Женщина с бумажными цветами (Карризи) - страница 20

Разумеется, португальские моряки хорошо знали, что нет никаких штормов без ветра, а легенду придумали местные, чтобы напугать конкурентов по торговле специями.

В эту историю верил только один человек: Рабес. Когда какой-то судовладелец хотел нанять его, он твердо стоял на своем и ни за что не желал сниматься с якоря.

Но не надо думать о Рабесе плохо. Он не был трусом, просто обладал строптивым и упрямым характером. Таким его сделали превратности жизни, постоянно связанной с риском. Начнем с того, что он был одноглаз и почти глух, а потому не особенно склонен добиваться внимания у женщин. И потом, он ел исключительно мясо попугаев. А всем известно, что те, кто питается таким мясом, рано или поздно зарабатывают себе язву.

Однако экипаж, привлеченный выгодным фрахтом и посулами судовладельца, нашел способ убедить упрямого капитана: его оглушили ударом по голове и отнесли в трюм спать.

Когда юнга пришел его будить, над морем нависло мрачное небо. И море, и ночь были черны и казались единым монолитом. Никто не смог бы сказать, где кончается черное небо и начинается море. По морю с ревом ходили огромные, страшные волны. А ветра не было.

Не было ветра, чтобы наполнить паруса, посвистеть между мачтами, музыкальным аккордом пройтись по натянутым снастям.

Рабес поднялся на палубу и обнаружил там весь свой экипаж: его ждали. Капитан обошел своих людей одного за другим и каждому пристально посмотрел в глаза.
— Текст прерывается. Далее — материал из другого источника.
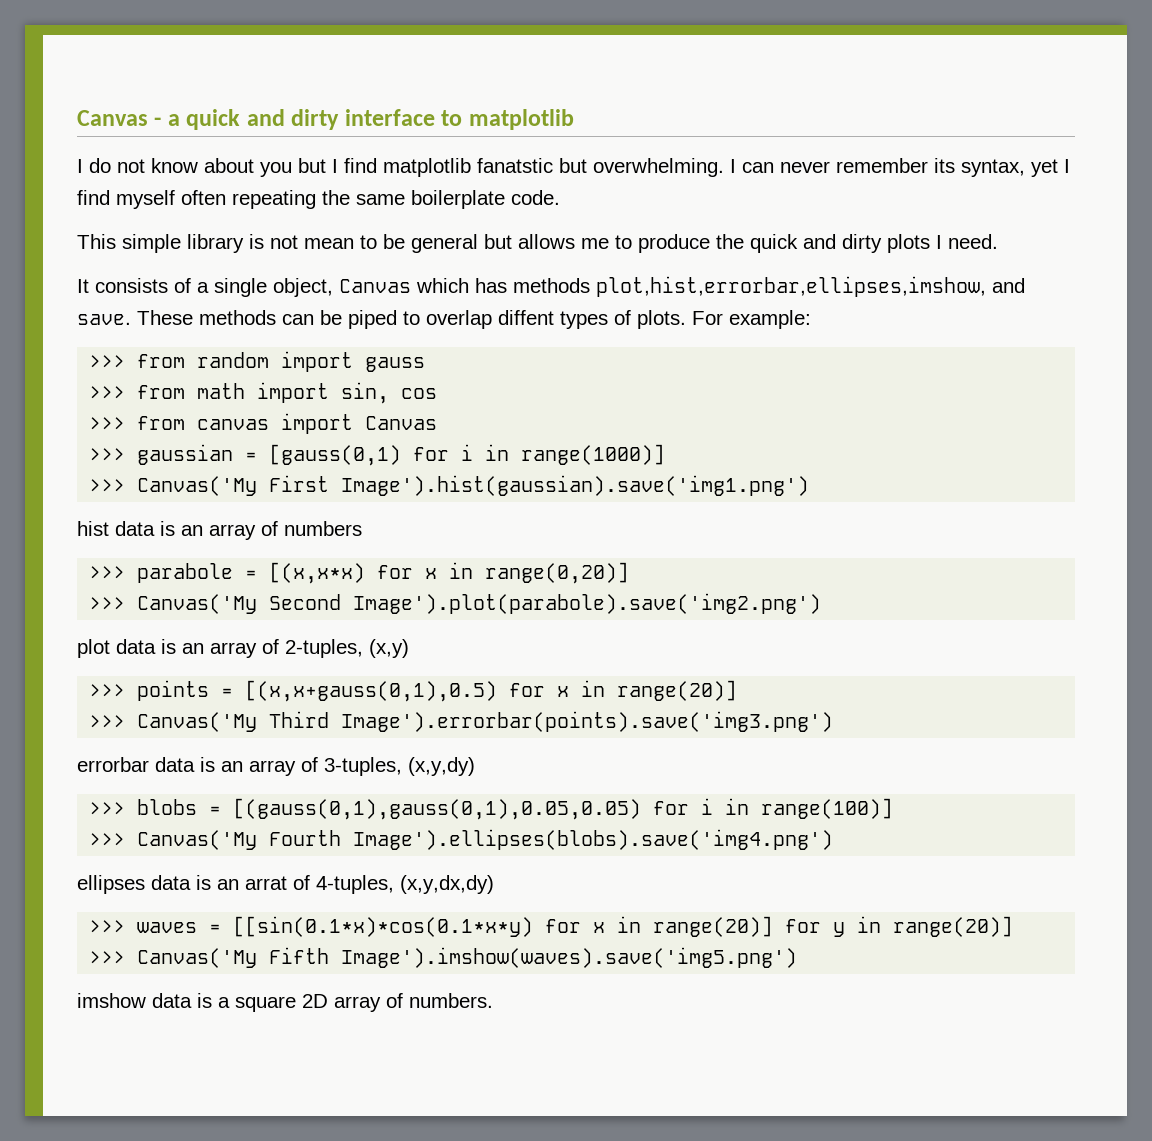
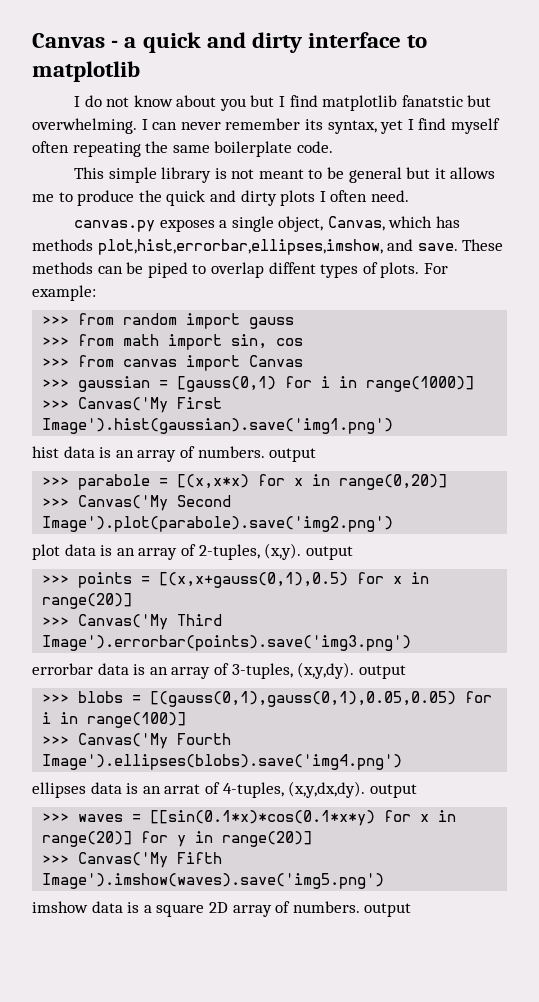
[304,238,354,249] mean -> [258,169,304,179] meant
(512, 241) none -> [434,168,446,179] it
(942, 242) none -> [330,190,368,202] often
[77,278,191,293] It consists of -> [73,219,215,232] canvas.py exposes
[339,279,411,293] Canvas -> [327,216,385,231] Canvas,
[284,521,362,536] numbers -> [197,446,317,462] numbers. output
[369,639,409,658] (x,y) -> [264,543,353,560] (x,y). output
[408,757,475,776] (x,y,dy) -> [297,662,406,679] (x,y,dy). output
[400,875,494,894] (x,y,dx,dy) -> [288,781,417,798] (x,y,dx,dy). output
(493, 1000) none -> [364,903,412,917] output

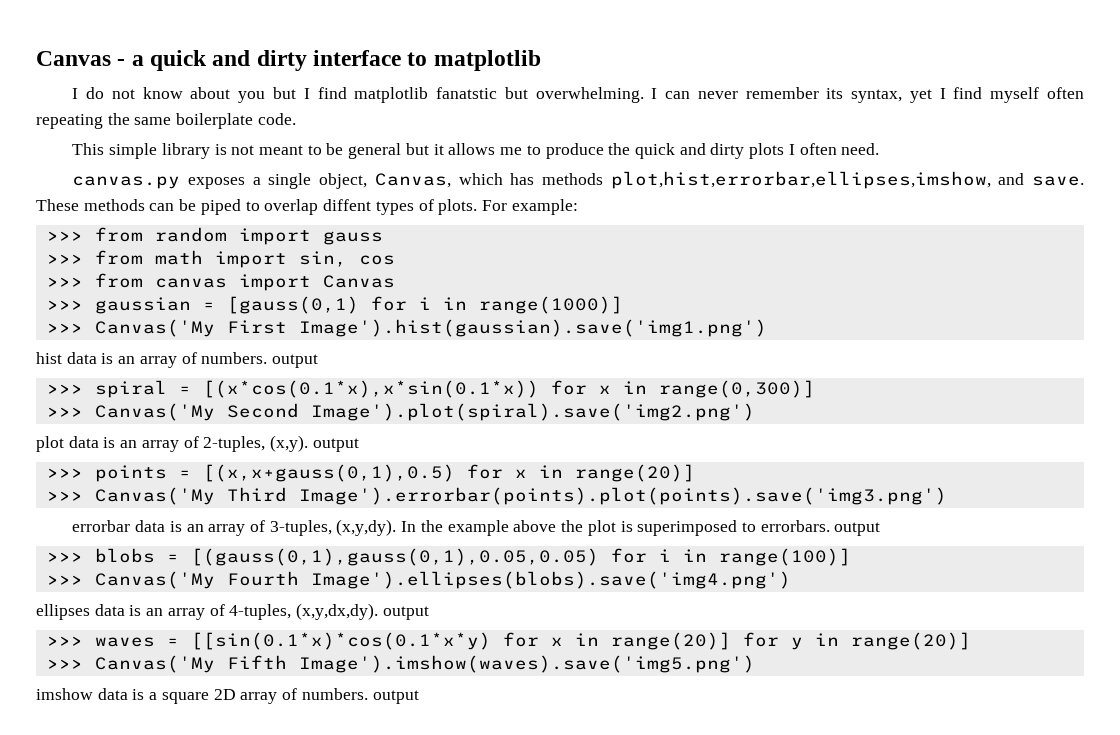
[78,474,448,490] parabole = [(x,x*x) for x in range(0,20)] -> [94,380,815,398] spiral = [(x*cos(0.1*x),x*sin(0.1*x)) for x in range(0,300)]
[42,516,394,532] Image').plot(parabole).save('img2.png') -> [310,403,755,421] Image').plot(spiral).save('img2.png')
[42,635,412,651] Image').errorbar(points).save('img3.png') -> [298,487,947,505] Image').errorbar(points).plot(points).save('img3.png')
(355, 670) none -> [401,520,830,536] In the example above the plot is superimposed to errorbars.
[164,784,201,794] arrat -> [167,608,205,620] array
И экипаж, тоже один за другим, пристально посмотрел ему в единственный глаз. А потом Рабес понял, что не на него глядят моряки, и обернулся. За его спиной из мрака вырос вооруженный пушками корабль, такой огромный, каких не видело море, а может, и океан.

Пираты.

От ядер, выпущенных из гигантских никелированных пушек, вода закипела, по ней пошли высоченные грохочущие волны, и начался безветренный шторм.


Якоб Руман держался за живот, и челюсти у него болели от смеха. Давно он уже так от души не хохотал. Пленный смеялся вместе с ним. Хохот одного подзадоривал другого, и оба никак не могли остановиться.

Когда один из охранников, привлеченный их голосами, просунул голову в пещеру, доктор и итальянец, вместо того чтобы смутиться, залились еще пуще: он им показался ужасно смешным.

Но постепенно им удалось справиться с хохотом, и, вытирая слезы и икая, они потихоньку успокоились.

«Когда смех гаснет, – подумал доктор, – за ним всегда что-то остается. Так пролетает буря, и после нее остается воспоминание о свежести и влаге.

А после смеха остается благодарность».

И Якоб Руман в этот миг испытывал благодарность. Он был благодарен самой жизни за то, что жив. Благодарен жене за то, что она, хоть и бросила его, все-таки позволила ему столько лет себя любить. И благодарен войне за то, что позволила ему встретиться с этим итальянцем.